Ein 30-Jähriger fuhr am Karfreitag mit einem Veteranenfahrzeug einer Feuerwehr zu einer Kreuzung in Rapperswil-Jona im Schweizer Kanton St. Gallen. Um den Passanten dort eine Freude zu machen, schaltete er für wenige Sekunden das Blaulicht sowie die Sirene an.

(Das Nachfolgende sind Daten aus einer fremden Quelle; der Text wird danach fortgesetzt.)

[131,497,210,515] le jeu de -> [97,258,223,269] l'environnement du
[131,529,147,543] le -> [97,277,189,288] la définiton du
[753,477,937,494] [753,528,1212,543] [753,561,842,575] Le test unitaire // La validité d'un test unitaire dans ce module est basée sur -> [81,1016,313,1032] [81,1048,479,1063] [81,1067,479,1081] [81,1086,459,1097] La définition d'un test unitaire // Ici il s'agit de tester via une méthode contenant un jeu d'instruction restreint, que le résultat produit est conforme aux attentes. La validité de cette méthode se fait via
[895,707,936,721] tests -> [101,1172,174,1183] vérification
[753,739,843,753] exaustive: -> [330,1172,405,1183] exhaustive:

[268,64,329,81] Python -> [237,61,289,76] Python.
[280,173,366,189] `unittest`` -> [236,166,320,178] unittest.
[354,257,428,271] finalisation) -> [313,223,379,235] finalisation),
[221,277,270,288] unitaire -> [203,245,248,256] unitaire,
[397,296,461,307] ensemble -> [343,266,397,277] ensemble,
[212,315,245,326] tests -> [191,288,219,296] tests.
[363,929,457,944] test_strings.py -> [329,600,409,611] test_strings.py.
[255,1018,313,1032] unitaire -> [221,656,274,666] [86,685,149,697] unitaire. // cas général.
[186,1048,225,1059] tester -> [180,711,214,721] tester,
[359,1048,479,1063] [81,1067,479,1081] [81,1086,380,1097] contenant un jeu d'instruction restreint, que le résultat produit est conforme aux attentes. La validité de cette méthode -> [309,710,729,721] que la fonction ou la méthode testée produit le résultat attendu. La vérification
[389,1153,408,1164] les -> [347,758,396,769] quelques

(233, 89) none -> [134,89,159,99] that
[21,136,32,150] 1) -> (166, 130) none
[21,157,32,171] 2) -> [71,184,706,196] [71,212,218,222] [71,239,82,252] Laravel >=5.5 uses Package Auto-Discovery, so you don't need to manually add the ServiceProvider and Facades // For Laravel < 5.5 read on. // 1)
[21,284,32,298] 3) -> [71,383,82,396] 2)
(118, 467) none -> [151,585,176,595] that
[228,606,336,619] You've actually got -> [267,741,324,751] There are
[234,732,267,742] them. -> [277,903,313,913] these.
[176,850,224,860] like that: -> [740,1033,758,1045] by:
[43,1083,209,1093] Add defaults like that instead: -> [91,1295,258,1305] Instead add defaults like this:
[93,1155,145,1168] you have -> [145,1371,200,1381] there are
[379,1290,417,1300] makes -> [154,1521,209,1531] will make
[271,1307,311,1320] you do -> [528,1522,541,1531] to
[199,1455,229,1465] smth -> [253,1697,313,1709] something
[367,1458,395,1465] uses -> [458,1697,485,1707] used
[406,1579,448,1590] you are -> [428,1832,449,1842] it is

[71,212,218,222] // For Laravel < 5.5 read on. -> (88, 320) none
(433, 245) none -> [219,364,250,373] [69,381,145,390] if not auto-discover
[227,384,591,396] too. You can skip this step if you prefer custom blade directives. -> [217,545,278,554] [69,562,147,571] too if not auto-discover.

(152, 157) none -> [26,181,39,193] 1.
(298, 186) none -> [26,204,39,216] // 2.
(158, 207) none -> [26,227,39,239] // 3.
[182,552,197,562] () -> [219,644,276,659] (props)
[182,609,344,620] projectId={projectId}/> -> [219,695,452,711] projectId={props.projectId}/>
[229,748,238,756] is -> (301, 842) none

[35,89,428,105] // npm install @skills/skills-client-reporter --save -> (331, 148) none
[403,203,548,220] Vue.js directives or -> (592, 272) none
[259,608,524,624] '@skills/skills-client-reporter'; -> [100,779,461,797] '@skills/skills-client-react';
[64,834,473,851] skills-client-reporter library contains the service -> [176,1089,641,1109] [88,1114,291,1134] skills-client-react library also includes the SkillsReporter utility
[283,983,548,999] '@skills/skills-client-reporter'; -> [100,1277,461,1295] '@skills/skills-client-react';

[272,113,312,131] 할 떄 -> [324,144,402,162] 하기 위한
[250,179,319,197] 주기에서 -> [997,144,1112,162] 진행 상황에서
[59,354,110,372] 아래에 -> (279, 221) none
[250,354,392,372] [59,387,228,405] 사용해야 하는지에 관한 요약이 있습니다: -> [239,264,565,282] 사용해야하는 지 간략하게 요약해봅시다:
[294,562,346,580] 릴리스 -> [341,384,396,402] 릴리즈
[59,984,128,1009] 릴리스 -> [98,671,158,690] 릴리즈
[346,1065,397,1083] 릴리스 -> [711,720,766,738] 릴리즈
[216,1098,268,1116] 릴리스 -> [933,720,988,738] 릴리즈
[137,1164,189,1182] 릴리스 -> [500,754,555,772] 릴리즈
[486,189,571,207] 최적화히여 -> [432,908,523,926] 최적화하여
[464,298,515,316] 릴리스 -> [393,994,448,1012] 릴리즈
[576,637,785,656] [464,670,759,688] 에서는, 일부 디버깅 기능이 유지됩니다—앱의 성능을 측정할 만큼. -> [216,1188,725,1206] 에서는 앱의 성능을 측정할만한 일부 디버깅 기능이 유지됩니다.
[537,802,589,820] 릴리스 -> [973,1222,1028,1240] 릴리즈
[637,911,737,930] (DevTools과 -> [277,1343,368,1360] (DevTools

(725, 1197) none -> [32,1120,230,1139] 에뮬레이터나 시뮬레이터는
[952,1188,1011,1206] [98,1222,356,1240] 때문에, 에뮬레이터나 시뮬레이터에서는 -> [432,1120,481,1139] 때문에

Damit hat er wohl den Ausflüglern eine Freude gemacht, seinem Konto aber weniger. Denn der Feuerwehrmann wurde kürzlich von der Staatsanwaltschaft wegen missbräuchlicher Verwendung von Blaulicht und Sirene per Strafbefehl verurteilt. Er muss demnach eine Buße von insgesamt 650 Franken – umgerechnet 655 Euro – bezahlen.
"Ich finde das sehr bünzlig [spießig, Anm.]", sagt der Feuerwehrmann zur Pendlerzeitung "20 Minuten". "Für einmal Tatütataaa muss ich 650 Franken bezahlen." Die Leute seien neben der Straße gestanden, hätten gewunken und mit den Handys gefilmt. Da habe er ihnen eben eine Freude machen wollen.
"Blöderweise stand gleich um die Ecke ein Polizist", klagt der Verurteilte. "Dieser sprang wie Superman auf die Straße." Er habe darauf eine Vollbremsung einleiten müssen. Anschließend sei eine 50-minütige Kontrolle des Veteranenfahrzeugs erfolgt.
Die Buße tue ihm als Familienvater weh. Er werde sie aber bezahlen und das Ganze danach vergessen.